Work to complete.
In the records below, find the line that contains "[88,1851,285,1873] Modelo_1.ipynb ->" and the line that contains "[80,1787,95,1800] 5. -> (702, 1595) none", then retype exactly those two lines and every line between them.

----

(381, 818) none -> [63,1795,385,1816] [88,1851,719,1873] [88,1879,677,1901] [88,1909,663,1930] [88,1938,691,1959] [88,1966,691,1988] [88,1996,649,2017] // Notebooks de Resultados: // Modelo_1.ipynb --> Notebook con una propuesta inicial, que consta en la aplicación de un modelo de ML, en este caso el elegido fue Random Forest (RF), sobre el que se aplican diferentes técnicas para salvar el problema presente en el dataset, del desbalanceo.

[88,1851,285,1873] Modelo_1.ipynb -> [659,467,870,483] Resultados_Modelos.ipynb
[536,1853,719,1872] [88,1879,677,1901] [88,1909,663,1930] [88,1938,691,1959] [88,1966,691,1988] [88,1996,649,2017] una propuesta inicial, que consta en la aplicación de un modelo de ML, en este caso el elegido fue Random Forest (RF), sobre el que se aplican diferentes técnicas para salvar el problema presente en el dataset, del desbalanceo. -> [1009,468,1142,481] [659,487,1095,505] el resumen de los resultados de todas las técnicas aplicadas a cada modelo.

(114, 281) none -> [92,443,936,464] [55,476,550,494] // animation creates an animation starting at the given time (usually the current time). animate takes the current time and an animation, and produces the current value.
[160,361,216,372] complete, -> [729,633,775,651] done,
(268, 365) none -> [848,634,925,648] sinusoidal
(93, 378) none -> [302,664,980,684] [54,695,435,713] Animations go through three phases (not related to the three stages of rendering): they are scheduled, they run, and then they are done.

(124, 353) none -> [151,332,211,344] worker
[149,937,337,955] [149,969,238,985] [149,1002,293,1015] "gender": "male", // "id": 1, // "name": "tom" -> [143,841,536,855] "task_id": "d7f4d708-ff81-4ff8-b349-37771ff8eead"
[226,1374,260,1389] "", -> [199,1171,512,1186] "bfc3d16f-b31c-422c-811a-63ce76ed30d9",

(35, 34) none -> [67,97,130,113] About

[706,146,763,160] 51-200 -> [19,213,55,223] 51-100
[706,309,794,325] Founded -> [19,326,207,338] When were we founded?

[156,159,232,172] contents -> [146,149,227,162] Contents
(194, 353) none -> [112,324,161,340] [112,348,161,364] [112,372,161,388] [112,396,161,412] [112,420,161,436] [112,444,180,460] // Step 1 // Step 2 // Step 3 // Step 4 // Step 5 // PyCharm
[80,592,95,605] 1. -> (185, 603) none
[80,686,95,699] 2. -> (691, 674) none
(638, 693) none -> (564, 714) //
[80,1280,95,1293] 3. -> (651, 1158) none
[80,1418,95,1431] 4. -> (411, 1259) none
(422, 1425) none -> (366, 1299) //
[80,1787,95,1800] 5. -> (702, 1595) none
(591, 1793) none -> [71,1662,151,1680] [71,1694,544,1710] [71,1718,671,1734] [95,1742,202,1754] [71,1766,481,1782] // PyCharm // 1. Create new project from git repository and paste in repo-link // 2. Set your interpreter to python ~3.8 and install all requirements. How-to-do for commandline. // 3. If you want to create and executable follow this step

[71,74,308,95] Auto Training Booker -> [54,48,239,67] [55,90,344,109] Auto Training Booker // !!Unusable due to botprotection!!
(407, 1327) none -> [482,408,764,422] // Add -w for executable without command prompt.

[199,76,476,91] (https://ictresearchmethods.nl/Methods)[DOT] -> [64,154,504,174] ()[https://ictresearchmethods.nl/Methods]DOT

----

Written solution.
[88,1851,285,1873] Modelo_1.ipynb -> [659,467,870,483] Resultados_Modelos.ipynb
[536,1853,719,1872] [88,1879,677,1901] [88,1909,663,1930] [88,1938,691,1959] [88,1966,691,1988] [88,1996,649,2017] una propuesta inicial, que consta en la aplicación de un modelo de ML, en este caso el elegido fue Random Forest (RF), sobre el que se aplican diferentes técnicas para salvar el problema presente en el dataset, del desbalanceo. -> [1009,468,1142,481] [659,487,1095,505] el resumen de los resultados de todas las técnicas aplicadas a cada modelo.

(114, 281) none -> [92,443,936,464] [55,476,550,494] // animation creates an animation starting at the given time (usually the current time). animate takes the current time and an animation, and produces the current value.
[160,361,216,372] complete, -> [729,633,775,651] done,
(268, 365) none -> [848,634,925,648] sinusoidal
(93, 378) none -> [302,664,980,684] [54,695,435,713] Animations go through three phases (not related to the three stages of rendering): they are scheduled, they run, and then they are done.

(124, 353) none -> [151,332,211,344] worker
[149,937,337,955] [149,969,238,985] [149,1002,293,1015] "gender": "male", // "id": 1, // "name": "tom" -> [143,841,536,855] "task_id": "d7f4d708-ff81-4ff8-b349-37771ff8eead"
[226,1374,260,1389] "", -> [199,1171,512,1186] "bfc3d16f-b31c-422c-811a-63ce76ed30d9",

(35, 34) none -> [67,97,130,113] About

[706,146,763,160] 51-200 -> [19,213,55,223] 51-100
[706,309,794,325] Founded -> [19,326,207,338] When were we founded?

[156,159,232,172] contents -> [146,149,227,162] Contents
(194, 353) none -> [112,324,161,340] [112,348,161,364] [112,372,161,388] [112,396,161,412] [112,420,161,436] [112,444,180,460] // Step 1 // Step 2 // Step 3 // Step 4 // Step 5 // PyCharm
[80,592,95,605] 1. -> (185, 603) none
[80,686,95,699] 2. -> (691, 674) none
(638, 693) none -> (564, 714) //
[80,1280,95,1293] 3. -> (651, 1158) none
[80,1418,95,1431] 4. -> (411, 1259) none
(422, 1425) none -> (366, 1299) //
[80,1787,95,1800] 5. -> (702, 1595) none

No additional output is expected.